#### [ABOUT THIS TASK]
Give back every record word for word, keeping the pictures out.

━━━━

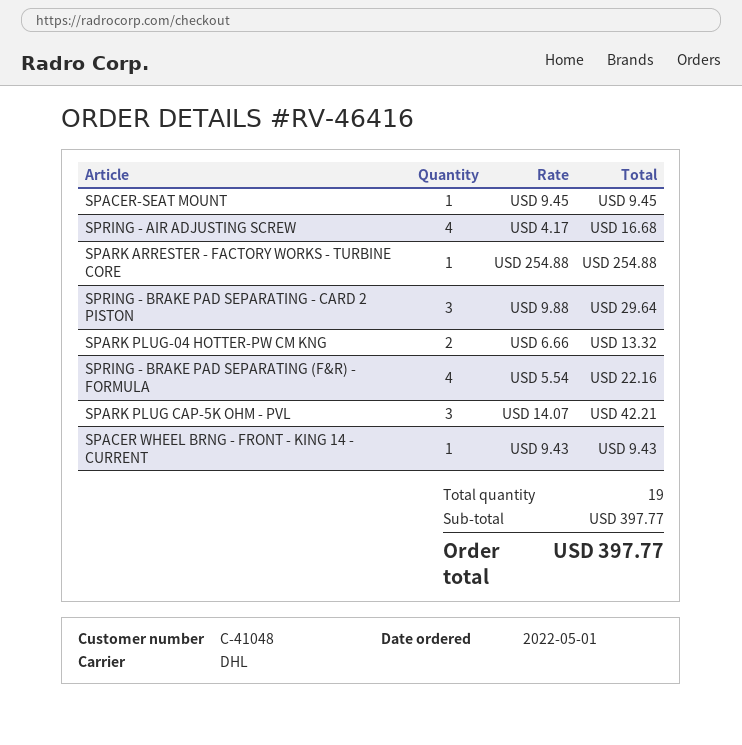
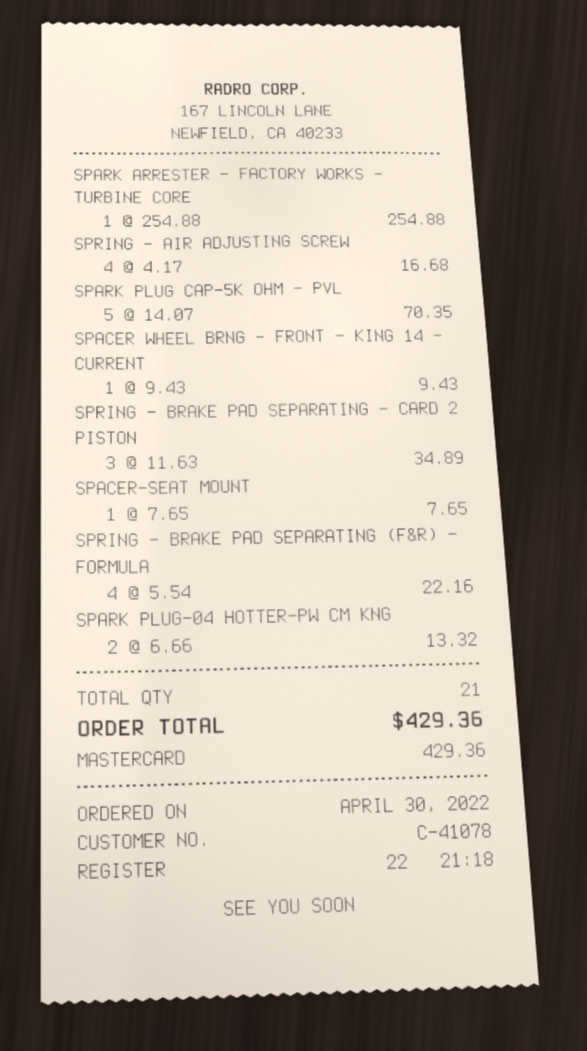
order date: 2022-05-01 -> 2022-04-30
customer number: C-41048 -> C-41078
SPACER-SEAT MOUNT: 1 x 9.45 = 9.45 -> 1 x 7.65 = 7.65
SPRING - BRAKE PAD SEPARATING - CARD 2 PISTON: 3 x 9.88 = 29.64 -> 3 x 11.63 = 34.89
SPARK PLUG CAP-5K OHM - PVL: 3 x 14.07 = 42.21 -> 5 x 14.07 = 70.35
total quantity: 19 -> 21
total: 397.77 -> 429.36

━━━━

#### [RESULT FOR THIS EXERCISE]
order date: 2022-05-01 -> 2022-04-30
customer number: C-41048 -> C-41078
SPACER-SEAT MOUNT: 1 x 9.45 = 9.45 -> 1 x 7.65 = 7.65
SPRING - BRAKE PAD SEPARATING - CARD 2 PISTON: 3 x 9.88 = 29.64 -> 3 x 11.63 = 34.89
SPARK PLUG CAP-5K OHM - PVL: 3 x 14.07 = 42.21 -> 5 x 14.07 = 70.35
total quantity: 19 -> 21
total: 397.77 -> 429.36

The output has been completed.